[Extracted material]:

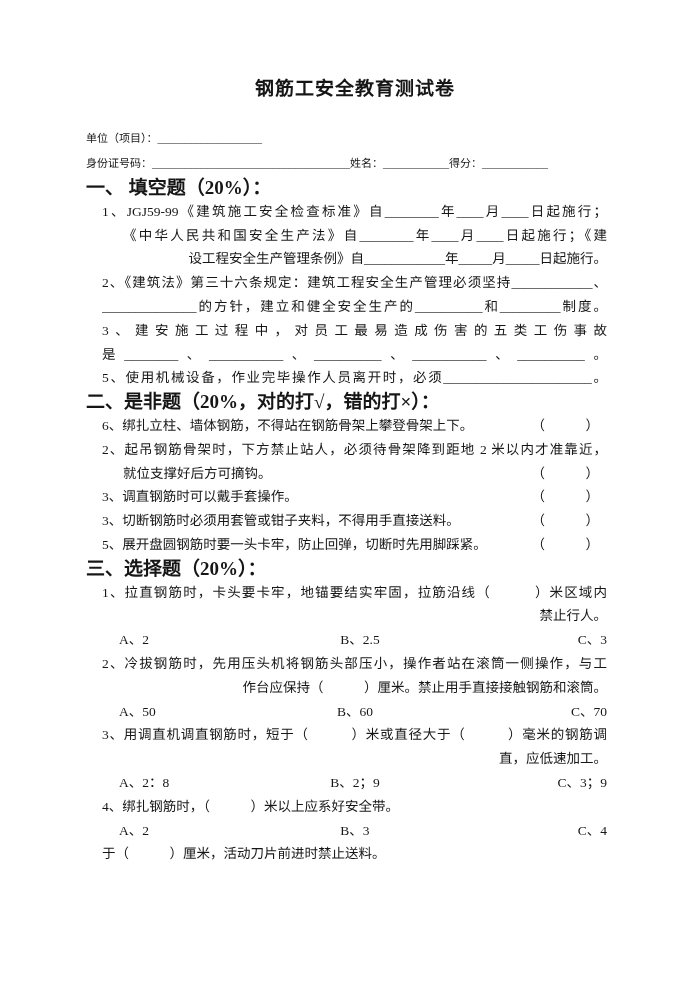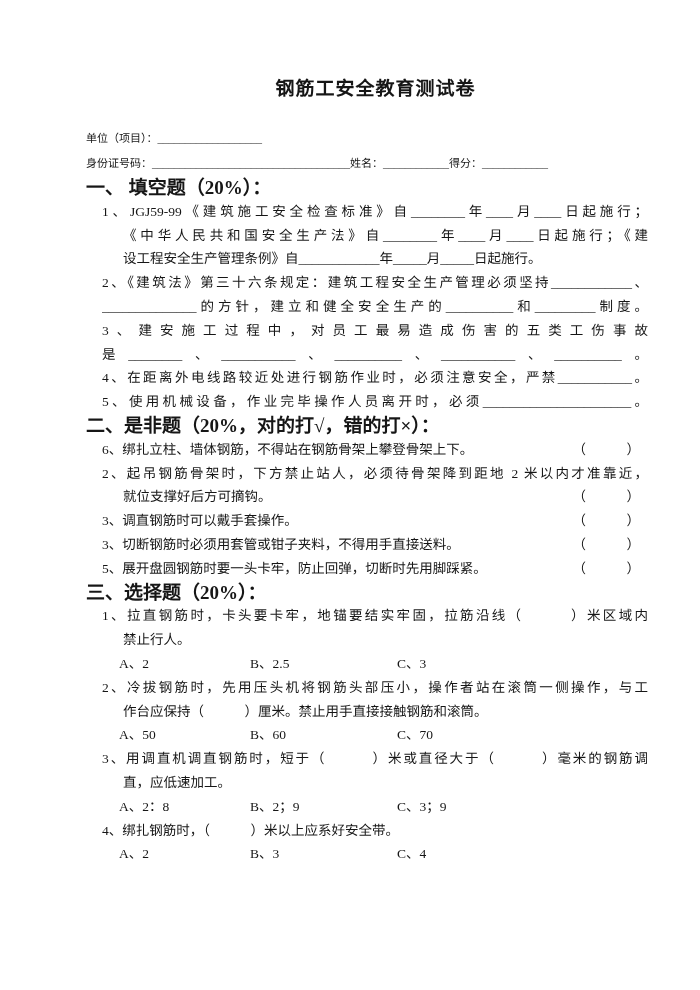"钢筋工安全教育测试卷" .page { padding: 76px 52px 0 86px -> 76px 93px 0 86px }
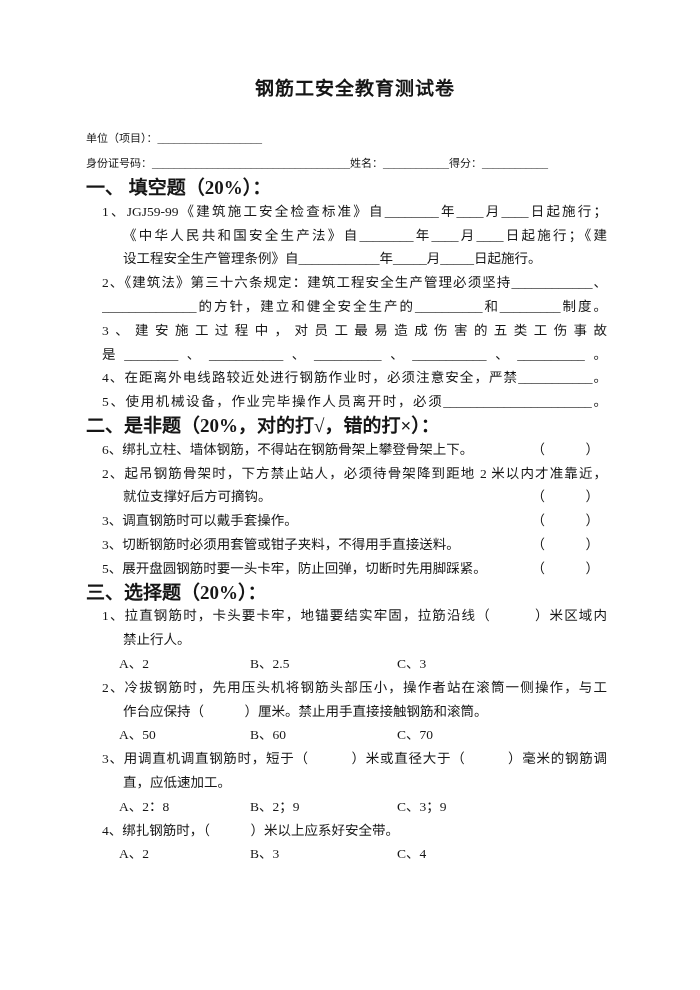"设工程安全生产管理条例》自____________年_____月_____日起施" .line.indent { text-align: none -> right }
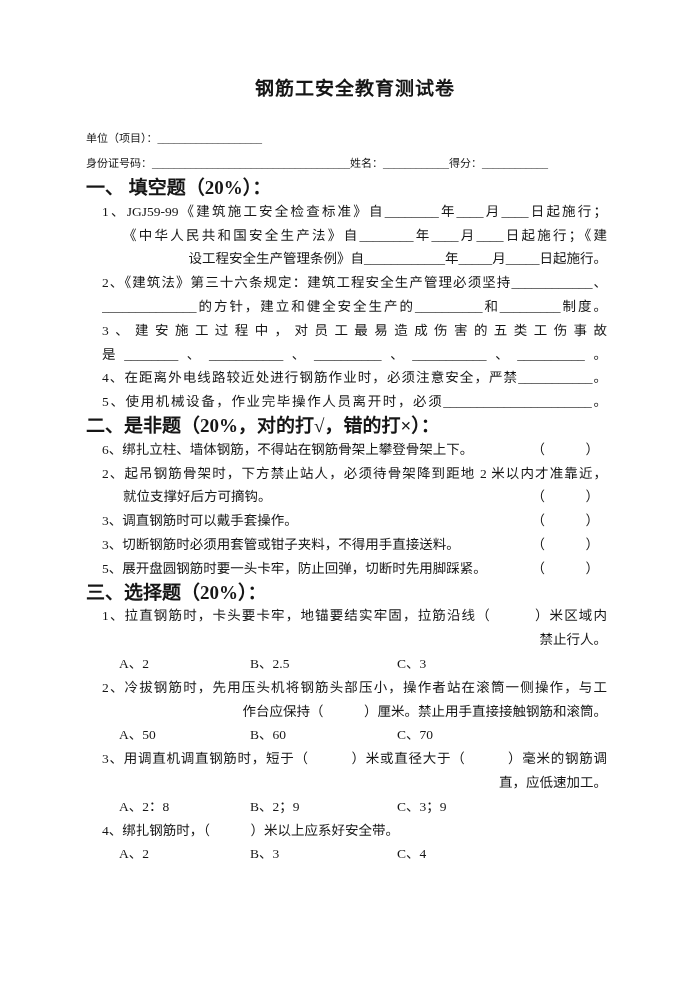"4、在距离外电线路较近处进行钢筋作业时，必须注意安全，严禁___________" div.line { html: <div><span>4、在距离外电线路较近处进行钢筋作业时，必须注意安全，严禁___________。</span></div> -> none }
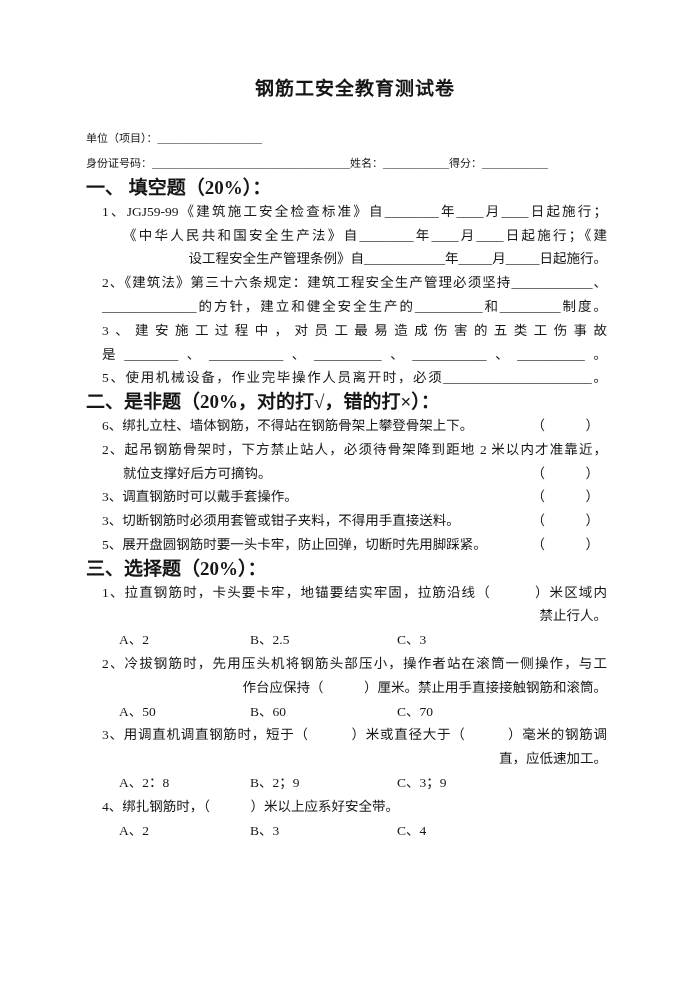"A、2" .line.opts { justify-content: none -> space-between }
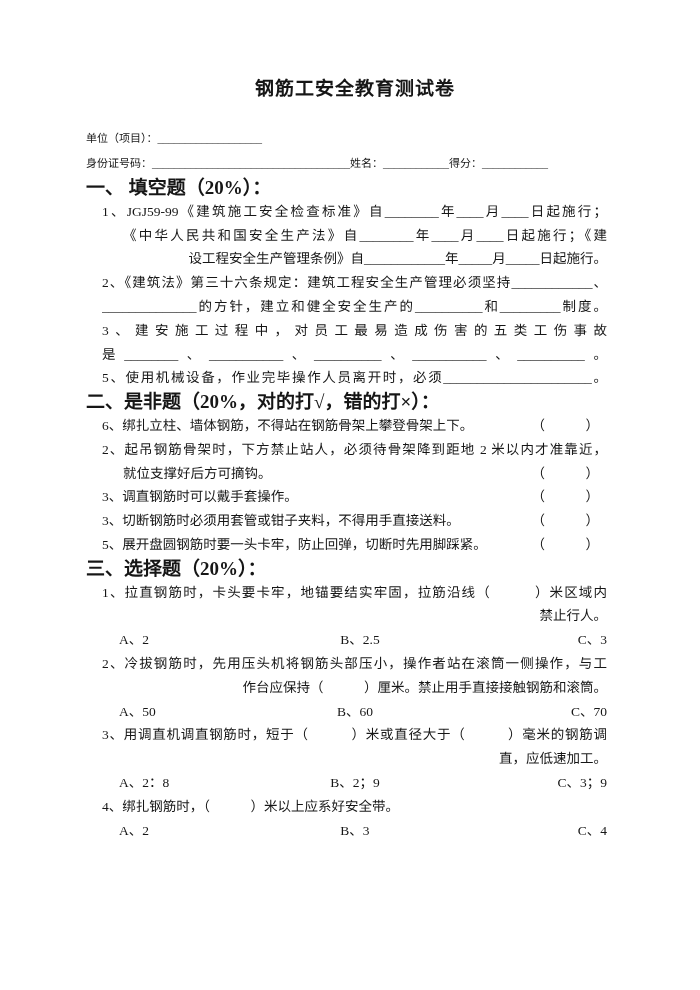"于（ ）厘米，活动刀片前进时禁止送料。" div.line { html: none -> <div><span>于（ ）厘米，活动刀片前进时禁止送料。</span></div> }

[Task statement]: Give all entries again verbatim, without any images.

[Solution to the exercise]:
"钢筋工安全教育测试卷" .page { padding: 76px 52px 0 86px -> 76px 93px 0 86px }
"设工程安全生产管理条例》自____________年_____月_____日起施" .line.indent { text-align: none -> right }
"4、在距离外电线路较近处进行钢筋作业时，必须注意安全，严禁___________" div.line { html: <div><span>4、在距离外电线路较近处进行钢筋作业时，必须注意安全，严禁___________。</span></div> -> none }
"A、2" .line.opts { justify-content: none -> space-between }
"于（ ）厘米，活动刀片前进时禁止送料。" div.line { html: none -> <div><span>于（ ）厘米，活动刀片前进时禁止送料。</span></div> }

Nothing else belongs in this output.